Он закрыл глаза, но сразу же сквозь сомкнутые веки увидел некое движение где-то рядом. Опять то ли скользили тени, то ли колыхались снятые с чьих-то незаживших ран бинты. Данилов устало и словно бы нехотя открыл глаза.
Тени или полотнища унеслись, покачиваясь, в глубину черноты, растворились в ней, а перед Даниловым появились шесть бараньих голов на коротких сучковатых палках. Головы перемигивались, словно кривлялись, скалили зубы и подскакивали, норовя толкнуть друг друга или укусить.
Вскоре вместо них возникла небольшая фигура мужчины, смутно Данилову знакомого. «Это мой Дзисай!» – догадался Данилов. Своего Дзисая он никогда не видел, но был уверен теперь, что это именно его Дзисай. Дзисай опустился на колени, видно, собираясь молить о чем-то. Возможно, о смягчении своей участи. А возможно, и о смягчении участи Данилова, с судьбой которого он был связан по желанию прекрасной Химеко. Лицо Дзисая исказила гримаса предсмертной муки, он опустил голову. Прежде Данилов полагал, что его Дзисай – порождение наивных времен, о каких и помнят немногие, – должен был бы носить кимоно и иметь стекающую на спину косичку, но нет, Дзисай был одет в техасы и кожаный пиджак, а волосы отрастил пышные, длинные, будто бы играл на электрической гитаре. «Как он молод! Он совсем юноша! – содрогнулся Данилов. – Нет, Химеко, не надо… Не надо… Молю тебя…» Данилов закрыл глаза, но Дзисая он наблюдал и с закрытыми глазами, Химеко не услышала его мольбы, да вовсе и не Химеко явила Дзисая или его тень пред очи Данилова. Возможно, Химеко уже принесла Дзисая в жертву ради спасения Данилова, и теперь Данилову были намерены показать, как это произошло и почему жертва вышла напрасной.
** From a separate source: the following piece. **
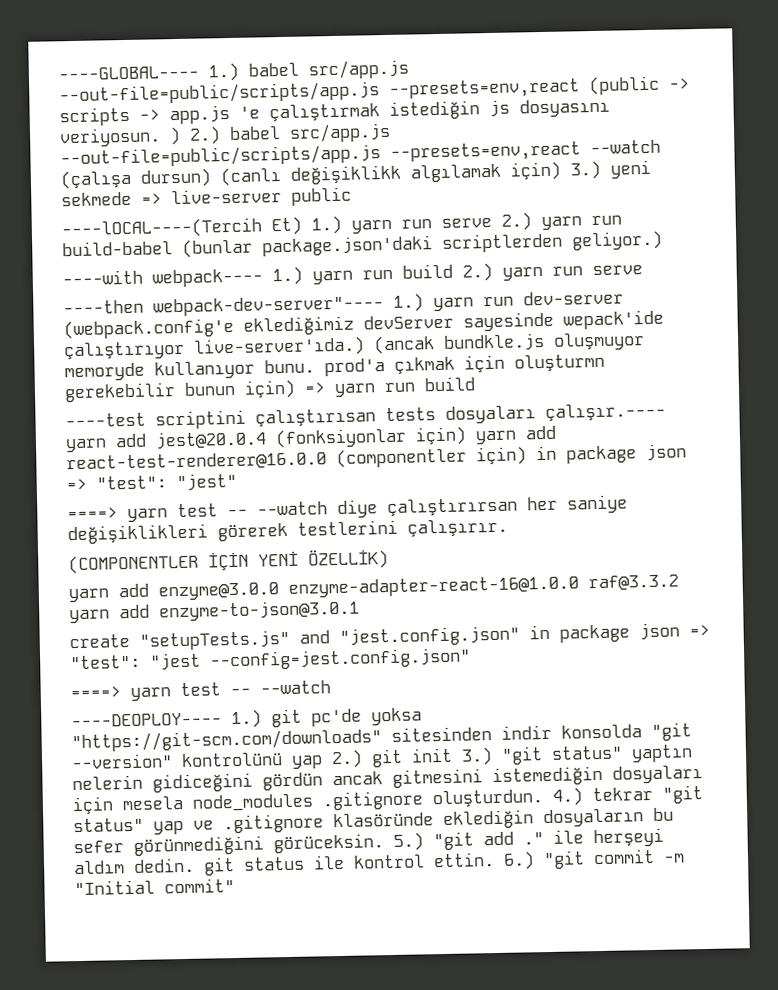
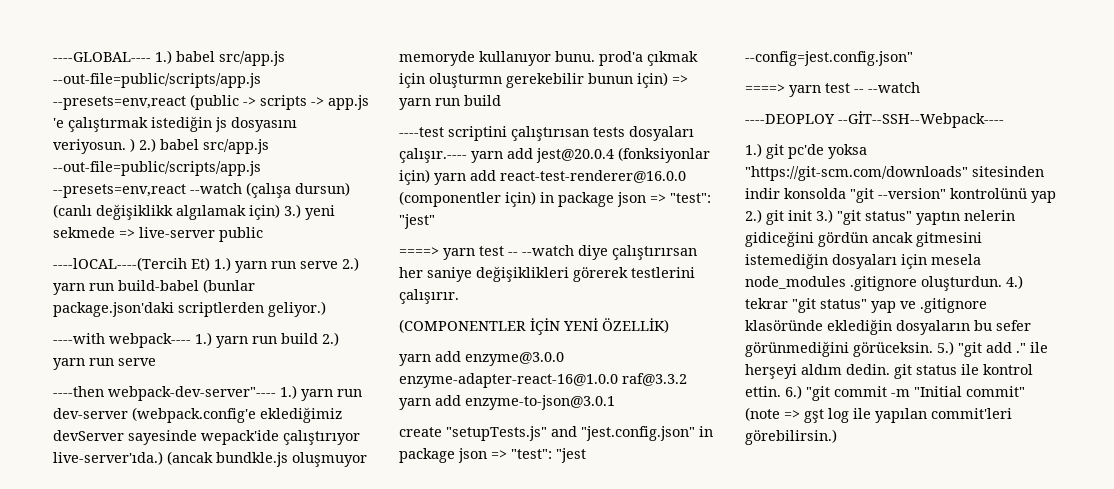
[71,712,222,728] ----DEOPLOY---- -> [745,111,1004,128] ----DEOPLOY --GİT--SSH--Webpack---- //
(235, 886) none -> [745,407,1012,423] [745,429,837,445] (note => gşt log ile yapılan commit'leri görebilirsin.)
Данилов открыл глаза, на месте Дзисая было нечто багровое, растекшееся, это растекшееся стало исходить дымом и рассеялось в черноте. «А ведь я принял бы жертву, принял бы!» – почувствовал Данилов. Данилов жалел и юношу Дзисая, погибшего бессмысленно, и себя. Он заплакал бы, коли б знал, что на него не смотрят… На мгновение ему показалось, что возник нежный запах цветов анемонов, вдруг Химеко сквозь все препоны удалось высказать ему теперь сострадание? Но тут же глаза и носоглотку ему защипало, не цветы анемоны благоухали, а, похоже, где-то невдалеке без звука разорвалась граната со слезоточивым газом. Газ этот оказался теперь хорош для Данилова. Неприятность, доставленная им, как бы напомнила Данилову, что и его судьба ничем не лучше судьбы Дзисая.